The main point of `py::module_local` is to make the C++ -> Python cast
unique so that returning/casting a C++ instance is well-defined.
Unfortunately it also makes loading unique, but this isn't particularly
desirable: when an instance contains `Type` instance there's no reason
it shouldn't be possible to pass that instance to a bound function
taking a `Type` parameter, even if that function is in another module.

This commit solves the issue by allowing foreign module (and global)

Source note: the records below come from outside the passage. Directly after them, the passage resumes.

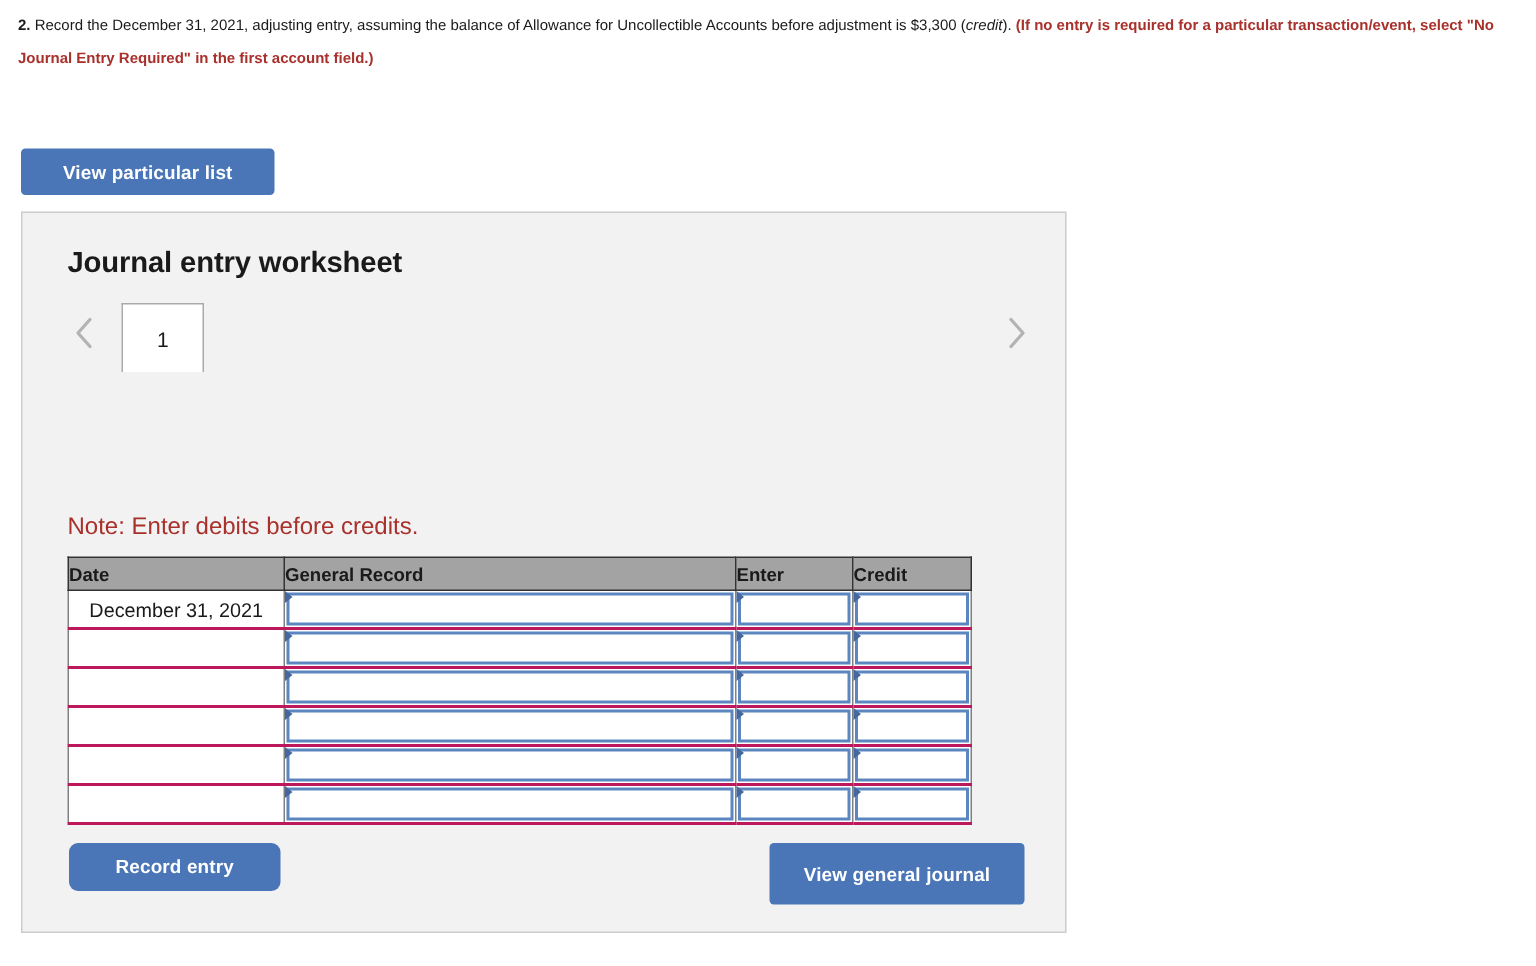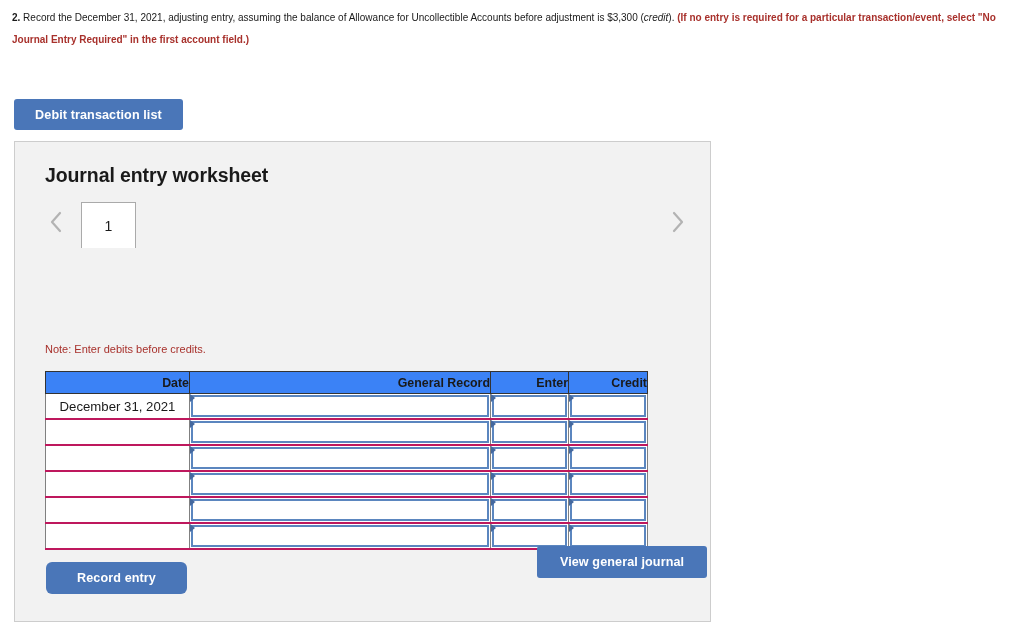"Debit transaction list" button.btn { text: Debit transaction -> View particular }
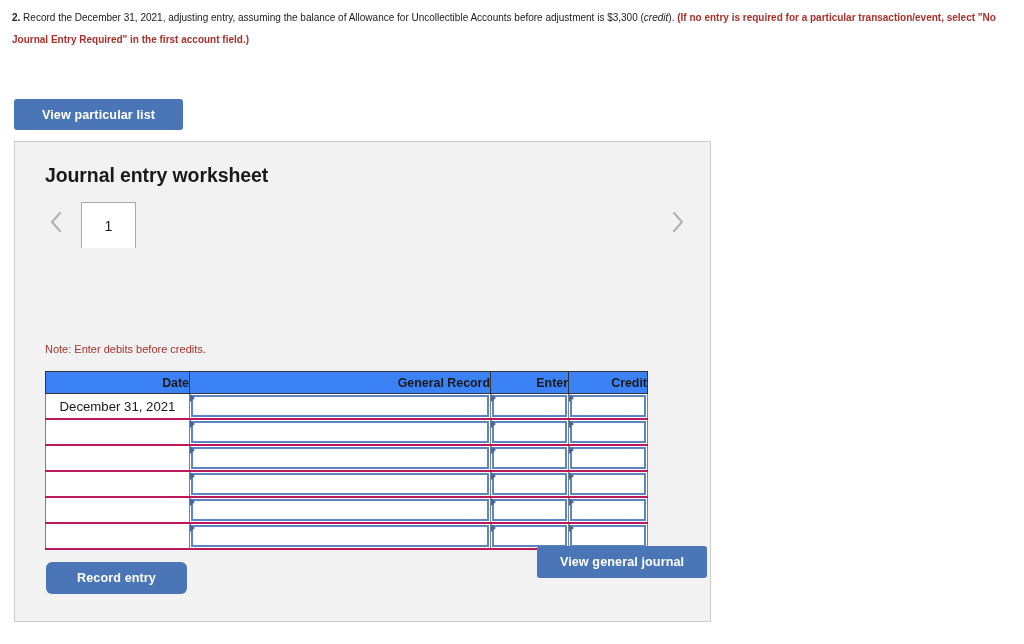"Note: Enter debits before credits." #note-text { font-size: 11px -> 16px }
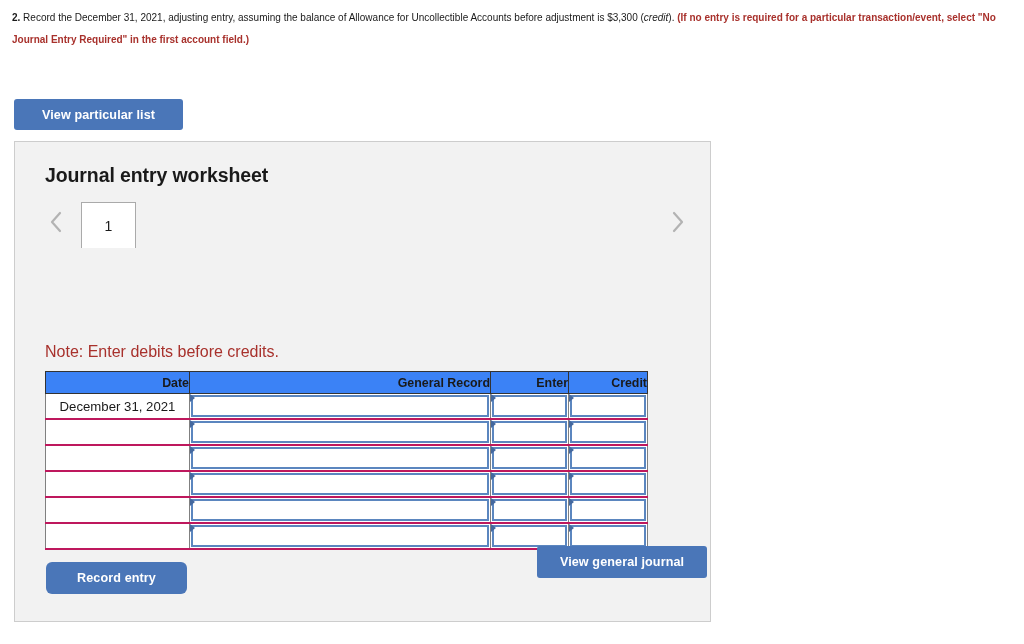"Date" #journal-table th { background: #3b82f6 -> #a3a3a3; text-align: right -> left }
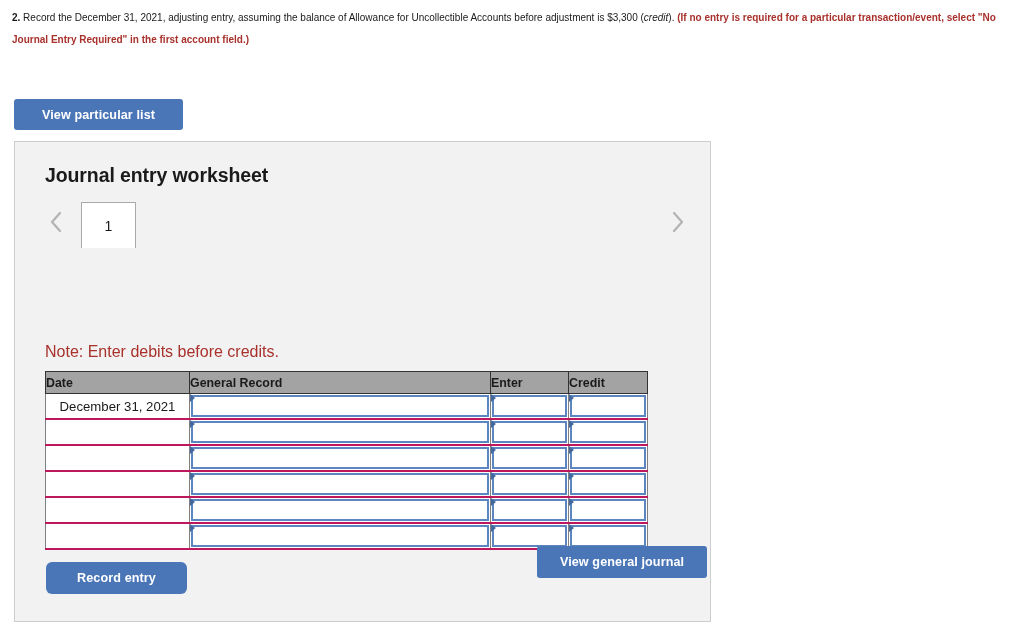"View general journal" #view-general-journal { height: 32px -> 41px; margin-left: 24px -> none; top: 404px -> 420px }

type loaders have a chance to load the value if the local module loader
fails.  The implementation here does this by storing a module-local
loading function in a capsule in the python type, which we can then call
if the local (and possibly global, if the local type is masking a global
type) version doesn't work.
diff --git a/tests/local_bindings.h b/tests/local_bindings.h
index 06a56fc..8f48ed9 100644
--- a/tests/local_bindings.h
+++ b/tests/local_bindings.h
@@ -18,7 +18,7 @@
 using LocalExternal = LocalBase<3>;
 /// Mixed: registered local first, then global
 using MixedLocalGlobal = LocalBase<4>;
-/// Mixed: global first, then local (which fails)
+/// Mixed: global first, then local
 using MixedGlobalLocal = LocalBase<5>;
 
 using LocalVec = std::vector<LocalType>;
@@ -29,6 +29,15 @@
 using NonLocalMap = std::unordered_map<std::string, NonLocalType>;
 using NonLocalMap2 = std::unordered_map<std::string, uint8_t>;
 
+PYBIND11_MAKE_OPAQUE(LocalVec);
+PYBIND11_MAKE_OPAQUE(LocalVec2);
+PYBIND11_MAKE_OPAQUE(LocalMap);
+PYBIND11_MAKE_OPAQUE(NonLocalVec);
+//PYBIND11_MAKE_OPAQUE(NonLocalVec2); // same type as LocalVec2
+PYBIND11_MAKE_OPAQUE(NonLocalMap);
+PYBIND11_MAKE_OPAQUE(NonLocalMap2);
+
+
 // Simple bindings (used with the above):
 template <typename T, int Adjust, typename... Args>
 py::class_<T> bind_local(Args && ...args) {
@@ -36,3 +45,16 @@
         .def(py::init<int>())
         .def("get", [](T &i) { return i.i + Adjust; });
 };
+
+// Simulate a foreign library base class (to match the example in the docs):
+namespace pets {
+class Pet {
+public:
+    Pet(std::string name) : name_(name) {}
+    std::string name_;
+    const std::string &name() { return name_; }
+};
+}
+
+struct MixGL { int i; MixGL(int i) : i{i} {} };
+struct MixGL2 { int i; MixGL2(int i) : i{i} {} };
diff --git a/tests/pybind11_cross_module_tests.cpp b/tests/pybind11_cross_module_tests.cpp
index 252f893..2091624 100644
--- a/tests/pybind11_cross_module_tests.cpp
+++ b/tests/pybind11_cross_module_tests.cpp
@@ -87,4 +87,21 @@
     m.def("load_vector_via_binding", [](std::vector<int> &v) {
         return std::accumulate(v.begin(), v.end(), 0);
     });
+
+    // test_cross_module_calls
+    m.def("return_self", [](LocalVec *v) { return v; });
+    m.def("return_copy", [](const LocalVec &v) { return LocalVec(v); });
+
+    class Dog : public pets::Pet { public: Dog(std::string name) : Pet(name) {}; };
+    py::class_<pets::Pet>(m, "Pet", py::module_local())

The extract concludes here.